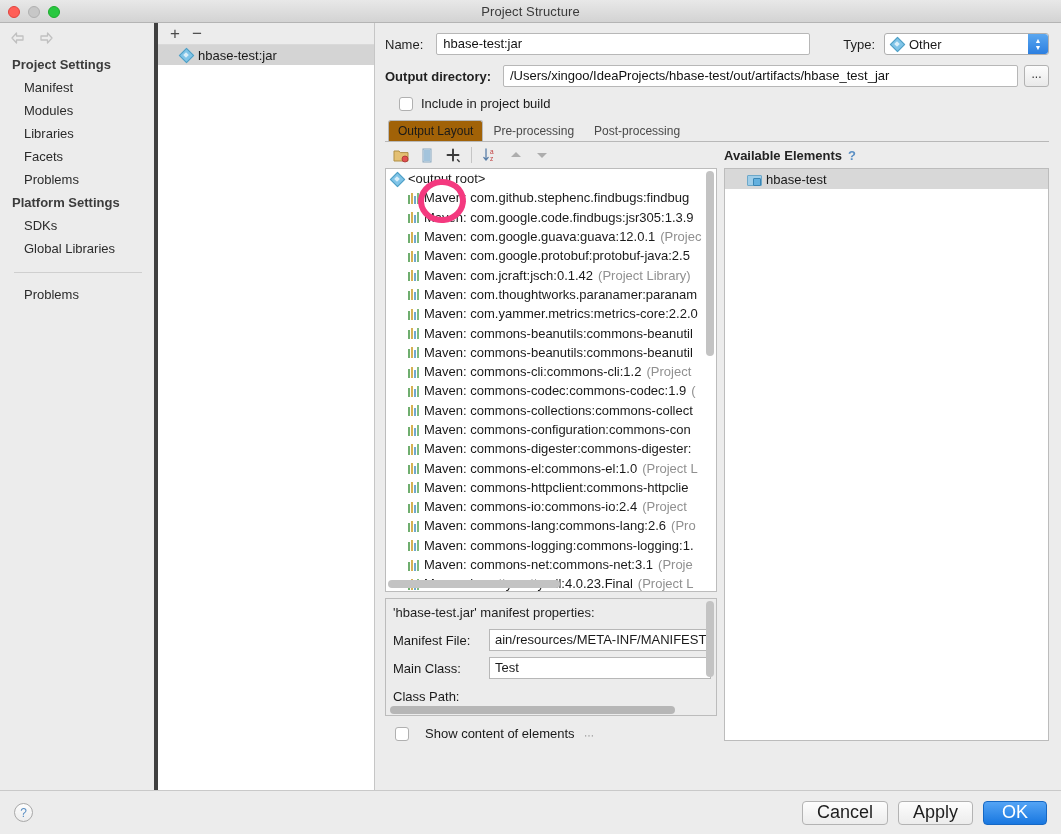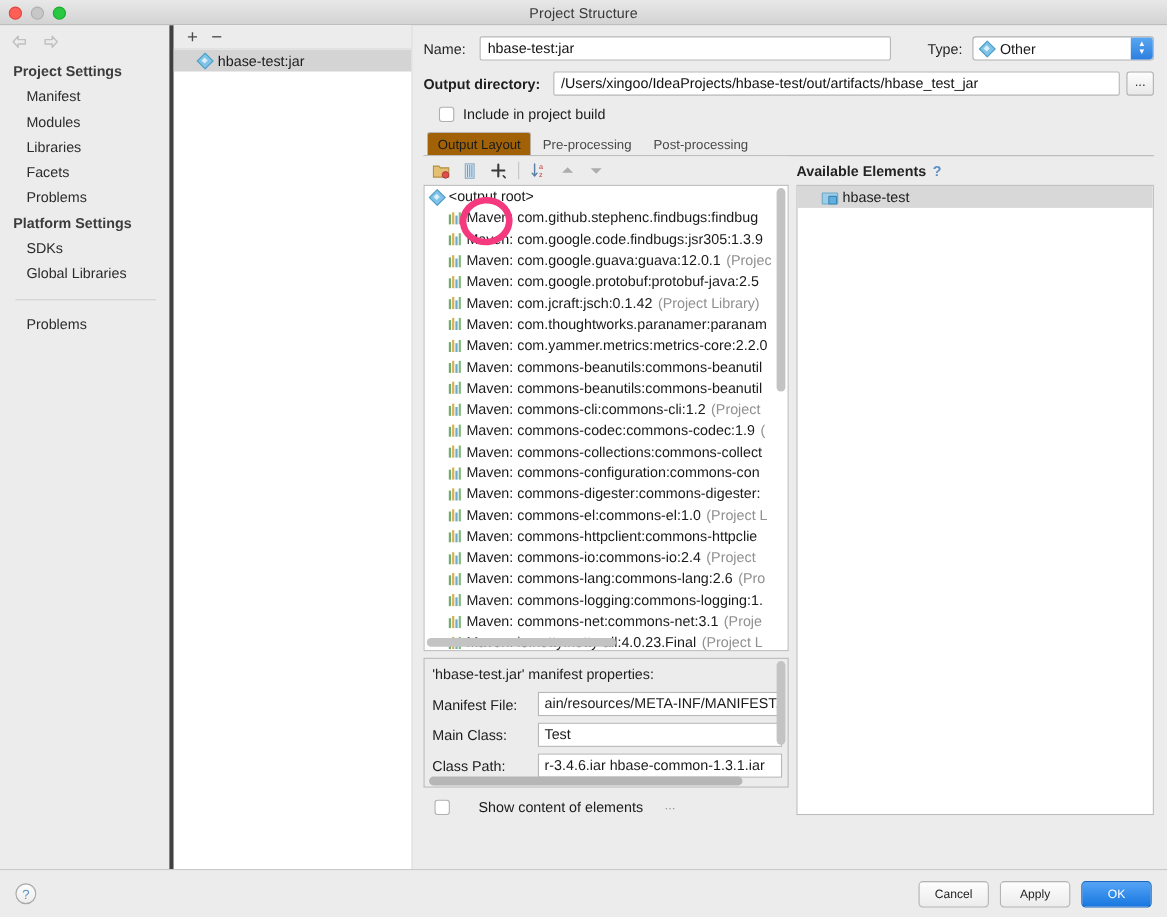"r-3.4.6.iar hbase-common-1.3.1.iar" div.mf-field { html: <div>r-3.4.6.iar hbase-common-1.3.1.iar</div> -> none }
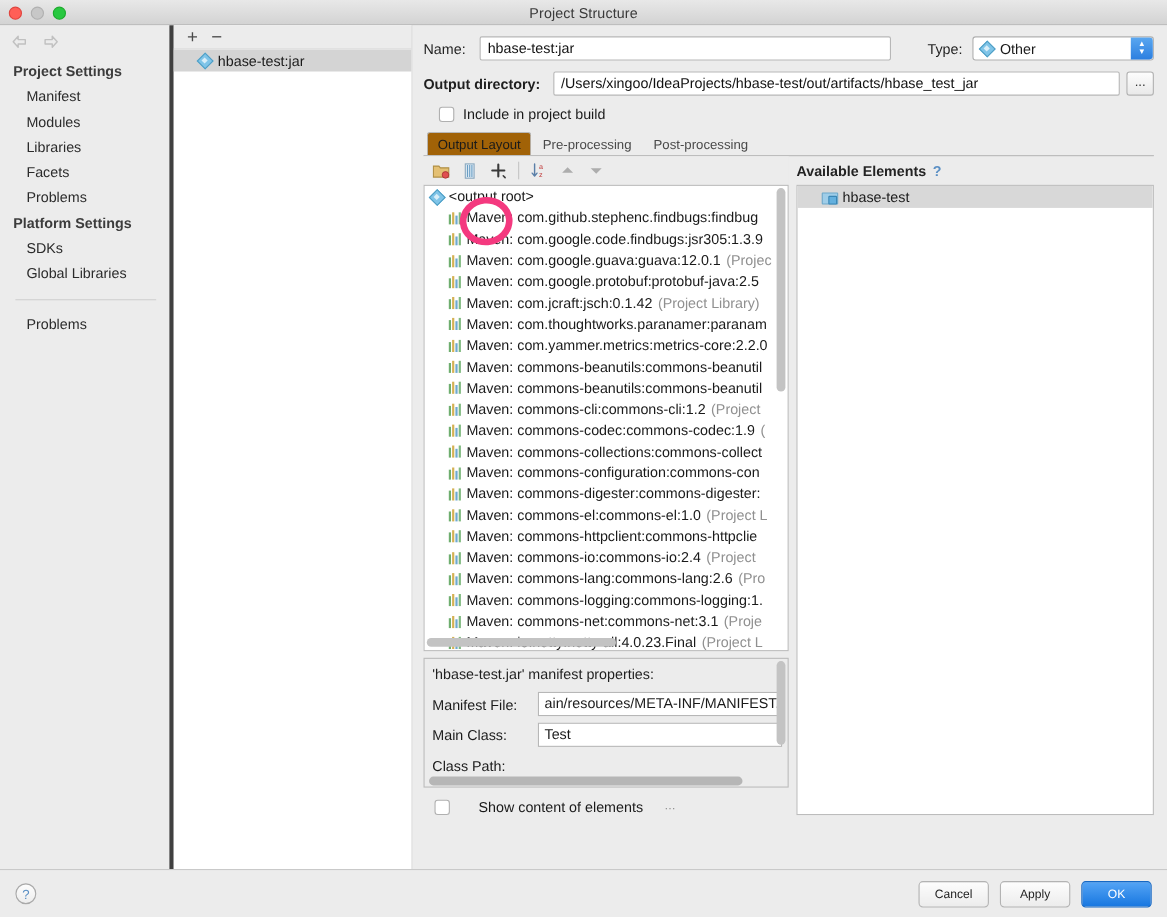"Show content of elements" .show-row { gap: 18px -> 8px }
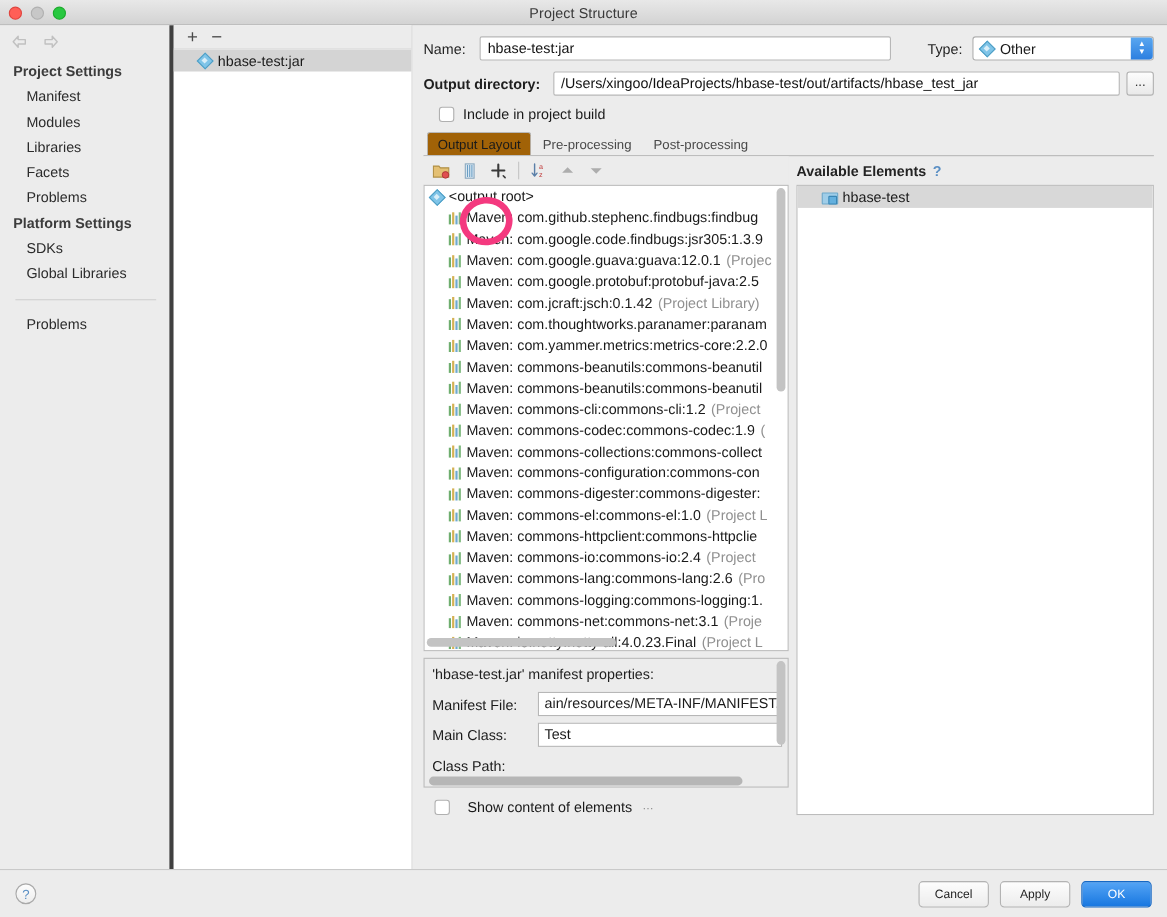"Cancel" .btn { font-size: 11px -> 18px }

---

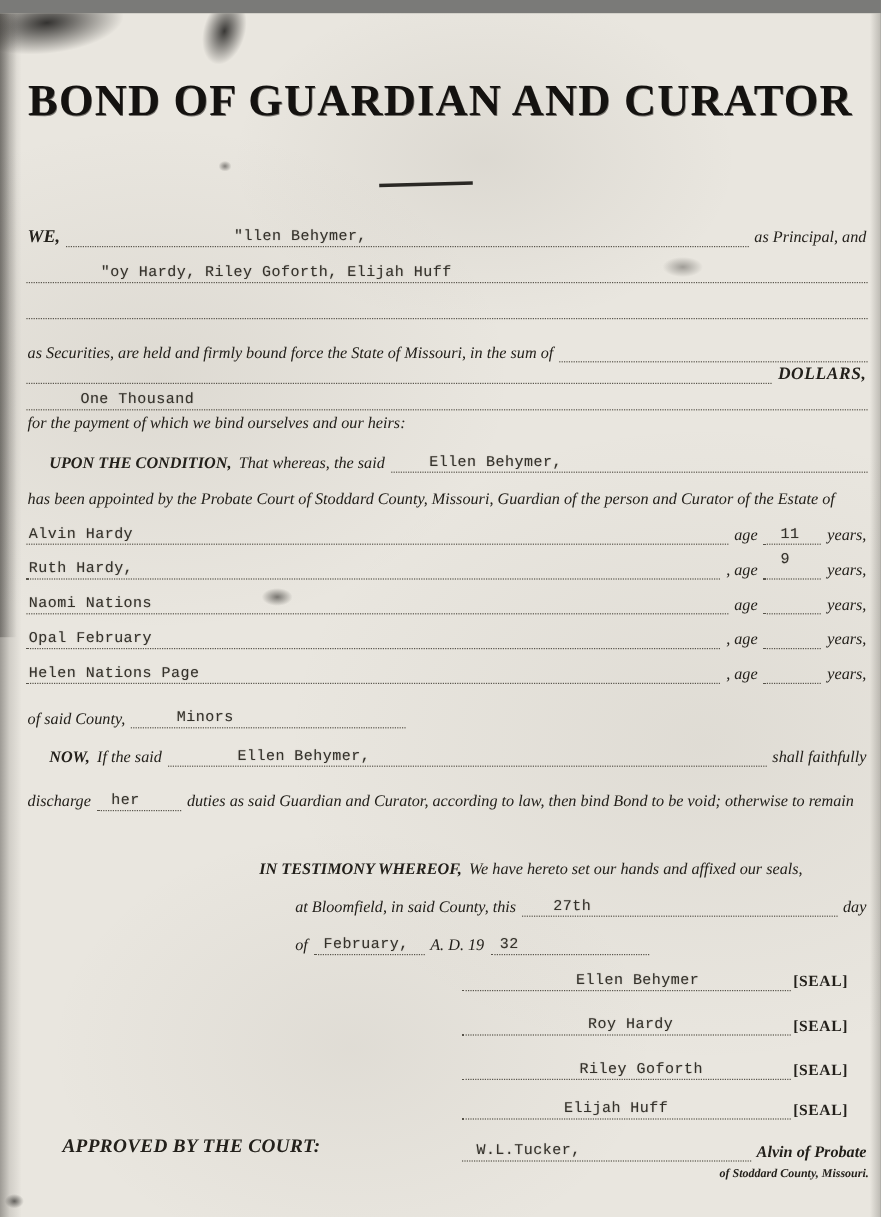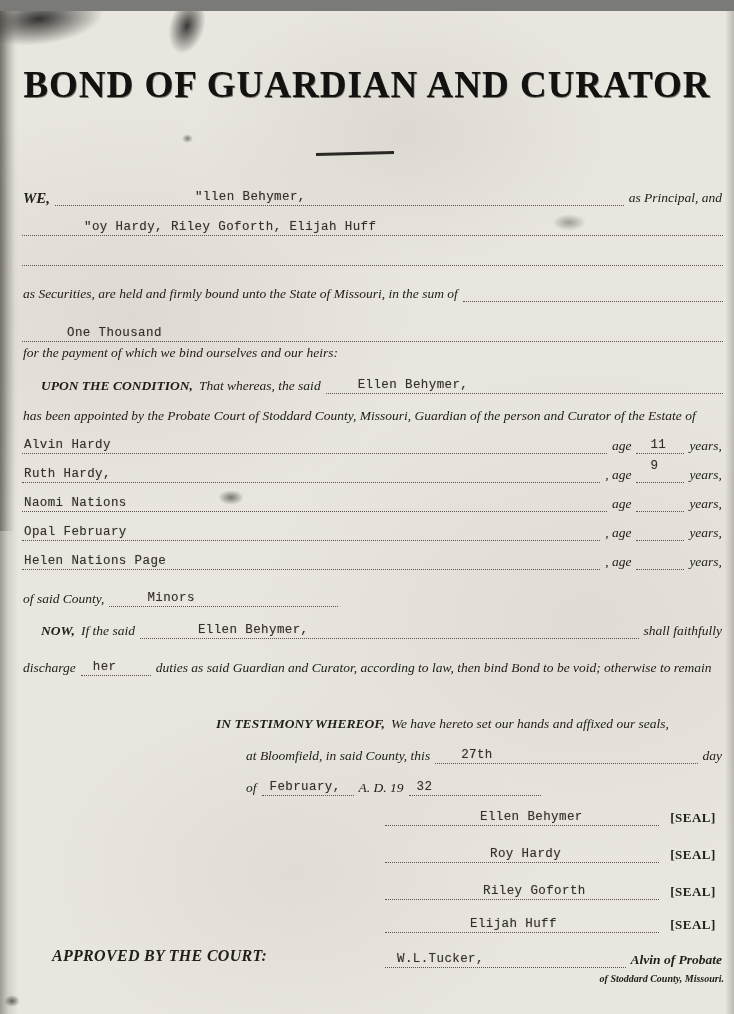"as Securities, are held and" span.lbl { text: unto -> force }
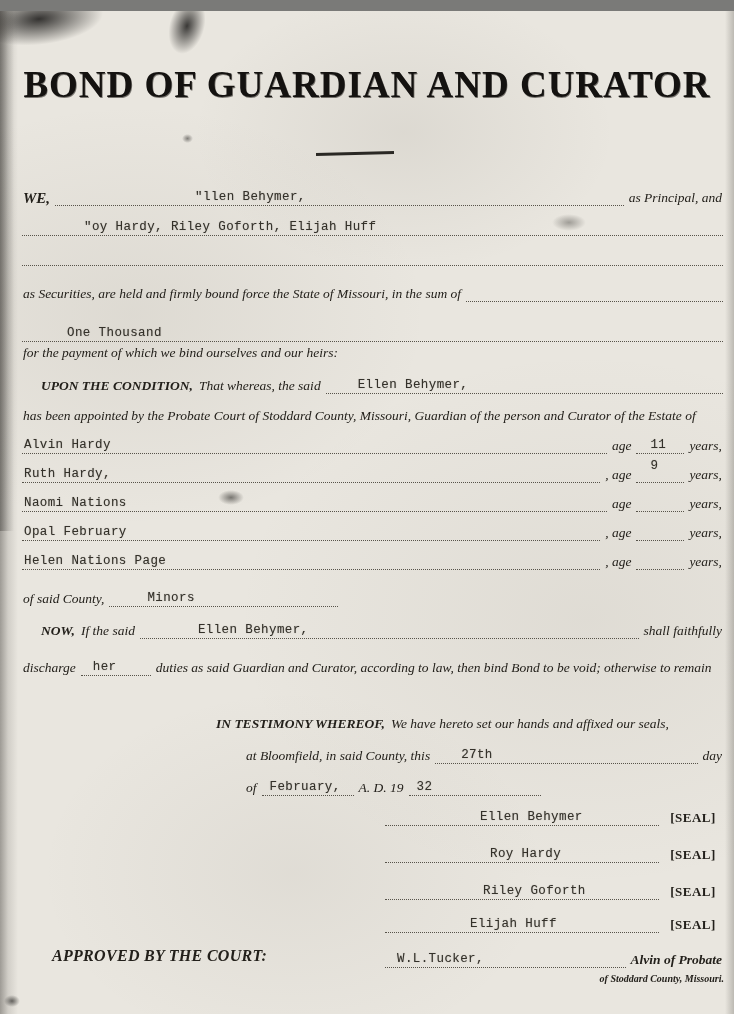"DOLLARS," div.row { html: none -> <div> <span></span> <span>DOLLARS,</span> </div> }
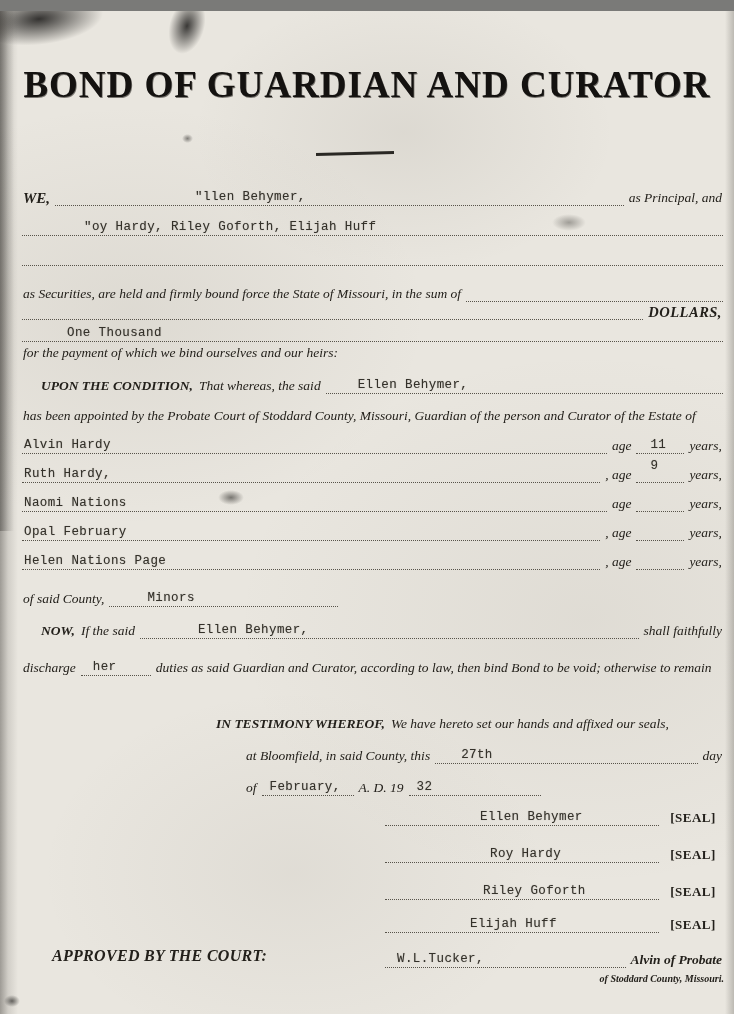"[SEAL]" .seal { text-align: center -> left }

...

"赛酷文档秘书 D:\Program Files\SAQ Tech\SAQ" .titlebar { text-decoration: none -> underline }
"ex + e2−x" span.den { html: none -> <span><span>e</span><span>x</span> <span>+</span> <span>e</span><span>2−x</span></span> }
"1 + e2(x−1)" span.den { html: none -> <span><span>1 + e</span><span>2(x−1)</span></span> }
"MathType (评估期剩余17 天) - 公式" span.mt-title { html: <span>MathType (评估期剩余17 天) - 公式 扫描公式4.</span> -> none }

### Problem requirements
All lines above from the one with "text-decoration: none ->" to the one with "none -> <span><span>1", inclusive, should be copied exactly, and no other lines.

### Response box
"赛酷文档秘书 D:\Program Files\SAQ Tech\SAQ" .titlebar { text-decoration: none -> underline }
"ex + e2−x" span.den { html: none -> <span><span>e</span><span>x</span> <span>+</span> <span>e</span><span>2−x</span></span> }
"1 + e2(x−1)" span.den { html: none -> <span><span>1 + e</span><span>2(x−1)</span></span> }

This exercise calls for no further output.